Is there any way to have the new installation recognize the running and
pending jobs that were scheduled before updating? I tried copying the
whole spool directory with no luck.

I have tried installing Open Grid Scheduler using the 2011.11 binaries
over the current SGE installation, but as I couldn't manage to detect
the current jobs I reverted back to SGE.

Txema

El 10/09/13 11:40, Tina Friedrich escribió:
Hi Txema,

I recently upgrades our Grid Engine from SGE6.2u4 (I think it was) to
OGE8.1.3. No rocks though, so I don't know any details on that.

What I basically did was:

1) compile and install OGE into a different path
2) configure OGE to use different communication ports than our old
installation
3) dump and import our configuration (using the provided scripts)

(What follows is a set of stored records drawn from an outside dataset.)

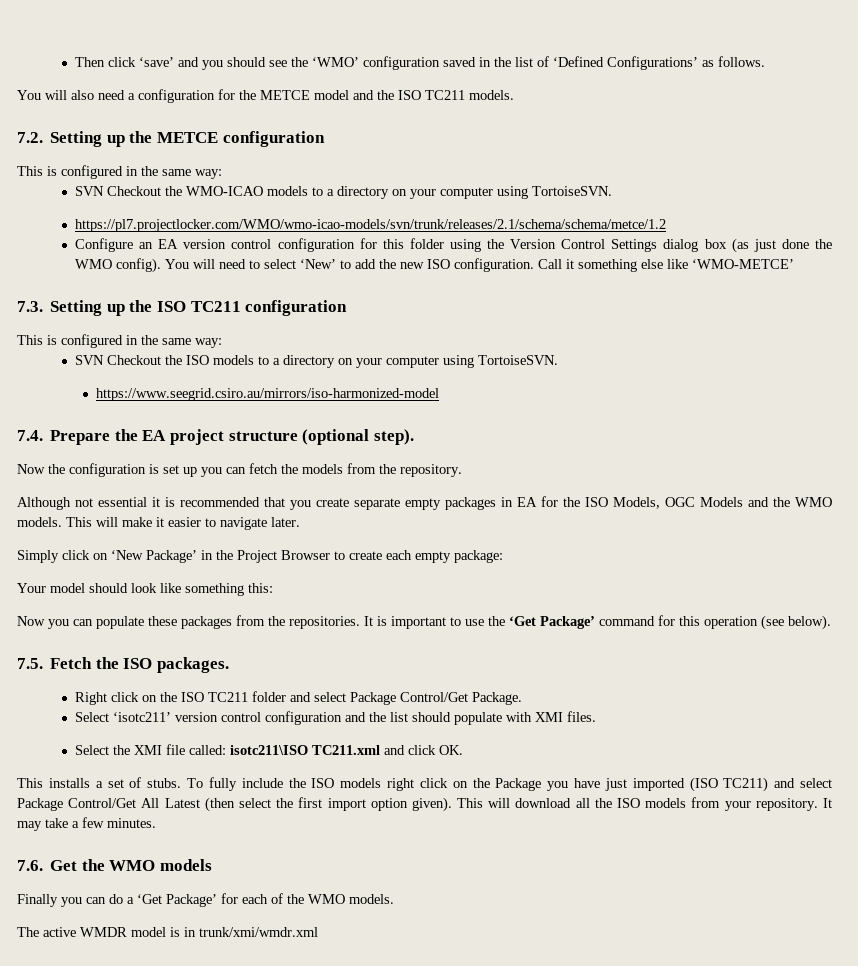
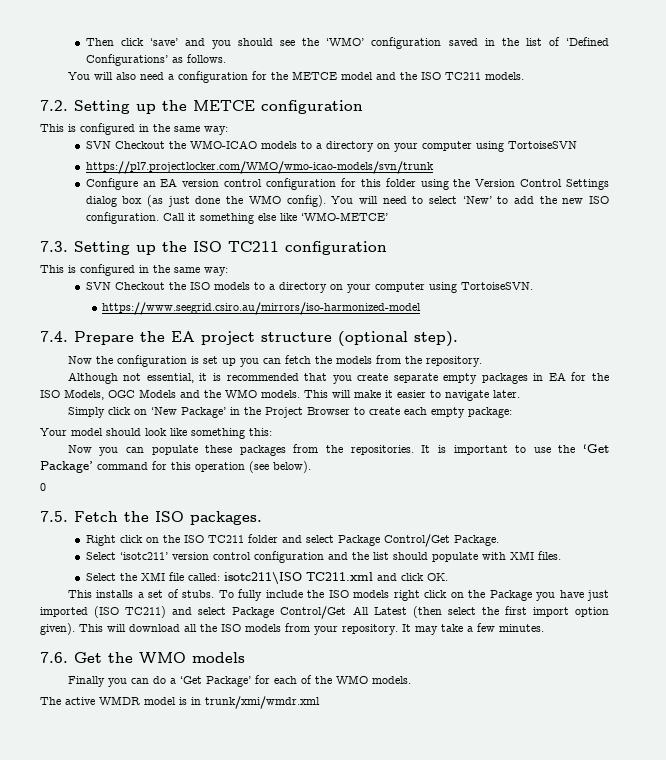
- SVN Checkout the WMO-ICAO models to a directory on your computer using TortoiseSVN.
- https://pl7.projectlocker.com/WMO/wmo-icao-models/svn/trunk/releases/2.1/schema/schema/metce/1.2
+ SVN Checkout the WMO-ICAO models to a directory on your computer using TortoiseSVN
+ https://pl7.projectlocker.com/WMO/wmo-icao-models/svn/trunk
- Although not essential it is recommended that you create separate empty packages in EA for the ISO Models, OGC Models and the WMO models.
+ Although not essential, it is recommended that you create separate empty packages in EA for the ISO Models, OGC Models and the WMO models.
+ 0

I then simply ran both SGE6.2 and OGE8.1.3 initially (so it would be
easy to fall back), and disabled all queues on the old installation.

SGE6.2 and OGE8.1.3 execd's happily coexist on the same nodes;
however, I found that the qmaster processes don't, unfortunately.

But yes, there are no real problems having both in the system / active
- as long as their communication ports are different.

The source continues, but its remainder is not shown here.